Individuals have utilized fundamental oils, spices, and elective treatments as normal pain killers for many years.

Analysts have not completely investigated these choices; however, some proof recommends that specific cures can help and that many individuals think that they are valuable.

In this article, we examine some regular pain killers and the science behind them.

  1. Turmeric

Turmeric is additionally a typical natural solution for decreasing aggravation. To recollect turmeric for its ordinary design in the eating schedule, have a go at adding it to curries, smoothies, or juices. Fresh or dried turmeric is likely to be safe when pregnant women consume it in small amounts, e.g., the amounts typically found in meals, such as curries and other dishes.

  1. Ginger

Ginger is a root that shows guarantee as a characteristic pain killer.

A 2015 efficient review trusted Source found that ingesting 2 grams of ginger each day unobtrusively decreased muscle pain from obstruction exercise and running when individuals took it for something like 5 days. Ginger is commonly used to ease morning sickness during pregnancy, and studies have shown it’s safe and effective for this purpose. Talk to IVF Specialists about using ginger for morning sickness.

  1. Cloves

Individuals have generally utilized cloves, from the Eugenia caryophyllata plant, as a home solution for ease torment from toothache.

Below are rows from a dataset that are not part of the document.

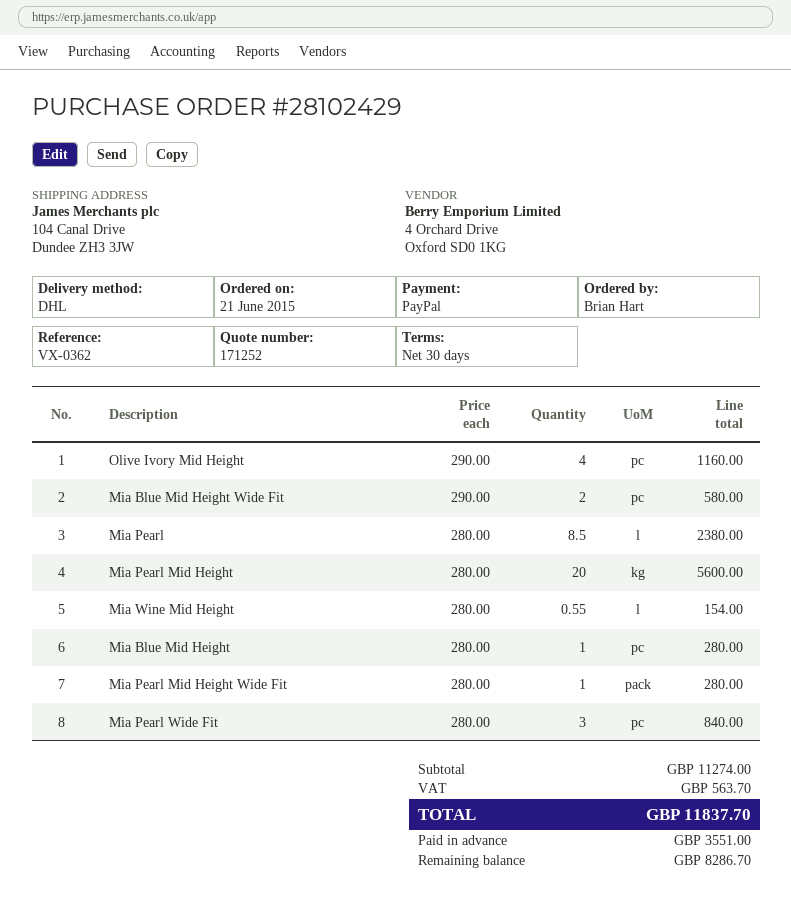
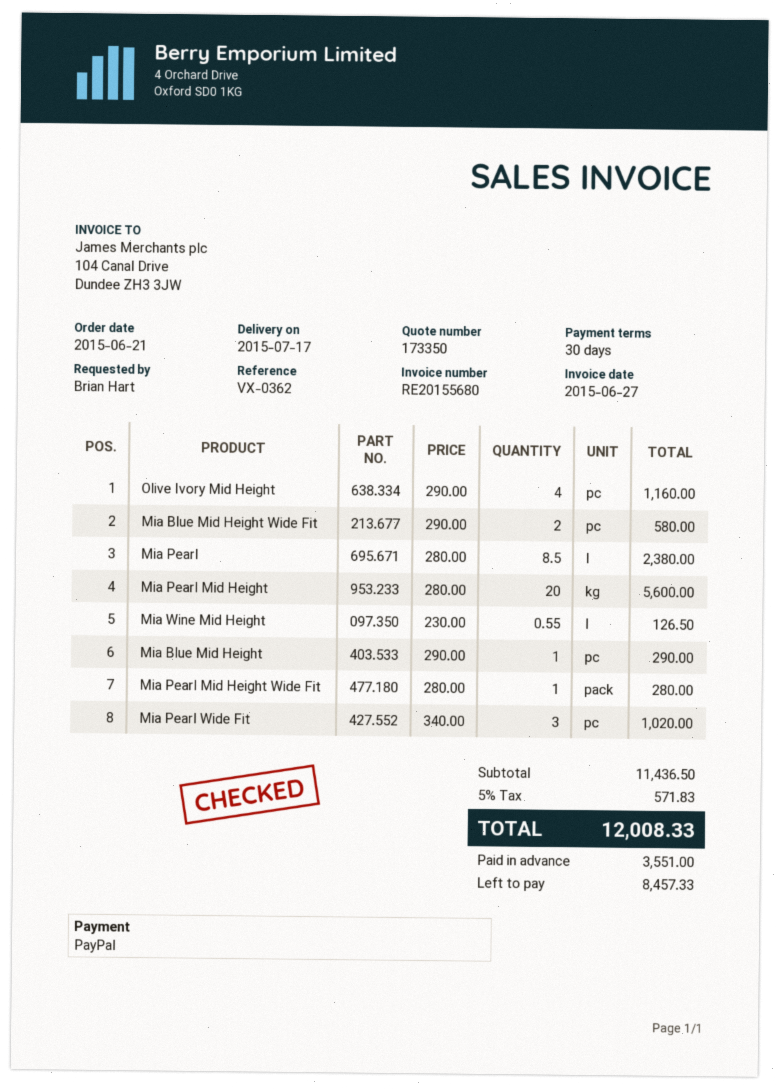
quote number: 171252 -> 173350
Mia Wine Mid Height: 0.55 x 280.00 = 154.00 -> 0.55 x 230.00 = 126.50
Mia Blue Mid Height: 1 x 280.00 = 280.00 -> 1 x 290.00 = 290.00
Mia Pearl Wide Fit: 3 x 280.00 = 840.00 -> 3 x 340.00 = 1020.00
subtotal: 11274.00 -> 11436.50
tax: 563.70 -> 571.83
total: 11837.70 -> 12008.33
balance: 8286.70 -> 8457.33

A 2006 study trusted Source observed clove gel to be just about as compelling as benzocaine gel, which is an effective gel that dental specialists regularly use to diminish needle torment.

  1. Capsaicin

Individuals additionally use capsaicin, present in bean stew peppers, for normal help with discomfort. This substance can create a gentle consuming or shivering uproar when an individual applies it topically.

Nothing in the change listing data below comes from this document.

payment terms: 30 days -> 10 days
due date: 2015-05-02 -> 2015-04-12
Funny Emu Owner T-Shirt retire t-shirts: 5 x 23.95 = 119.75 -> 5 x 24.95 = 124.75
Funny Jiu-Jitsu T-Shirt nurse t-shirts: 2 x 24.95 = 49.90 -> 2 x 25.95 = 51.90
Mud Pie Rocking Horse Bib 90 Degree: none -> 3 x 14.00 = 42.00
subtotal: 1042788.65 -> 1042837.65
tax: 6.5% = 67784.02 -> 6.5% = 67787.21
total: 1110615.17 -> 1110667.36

Turmeric is additionally a typical natural solution for decreasing aggravation. To recollect turmeric for its ordinary design in the eating schedule, have a go at adding it to curries, smoothies, or juices.

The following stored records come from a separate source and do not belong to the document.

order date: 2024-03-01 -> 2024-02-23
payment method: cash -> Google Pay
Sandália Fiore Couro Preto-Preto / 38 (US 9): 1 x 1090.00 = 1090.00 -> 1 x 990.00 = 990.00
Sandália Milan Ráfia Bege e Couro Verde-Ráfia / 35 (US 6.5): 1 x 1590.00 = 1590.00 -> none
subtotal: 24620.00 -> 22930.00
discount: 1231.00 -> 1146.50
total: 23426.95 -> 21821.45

  1. Lavender fundamental oil

Lavender fundamental oil might assist with alleviating torment normally. People use lavender oil to alleviate the inconvenience, help rest, and ease anxiety.

A limited scale 2012 examination found that breathing in lavender oil might assuage torment related to headache migraines contrasted and fake treatment.

  1. Rosemary fundamental oil

Rosemary is fundamental oil that might calm torment.

A few specialists express that Confided in Source the rosemary plant, Rosmarinus officinalis L. may assist with treating migraine, muscle and bone torment, and seizures. Rosemary may likewise diminish aggravation, loosen up smooth muscles, and lift memory.

  1. Peppermint fundamental oil

Some examination recommends that the peppermint plant has mitigating, antimicrobial, and torment assuaging impacts. The dynamic mixtures in peppermint oil incorporate carvacrol, menthol, and limonene.

  1. Eucalyptus fundamental oil

The last fundamental oil on this rundown of regular approaches to mitigate torment is eucalyptus oil. This homegrown cure from the Eucalyptus plant might assist with decreasing torment, expansion, and aggravation in the body.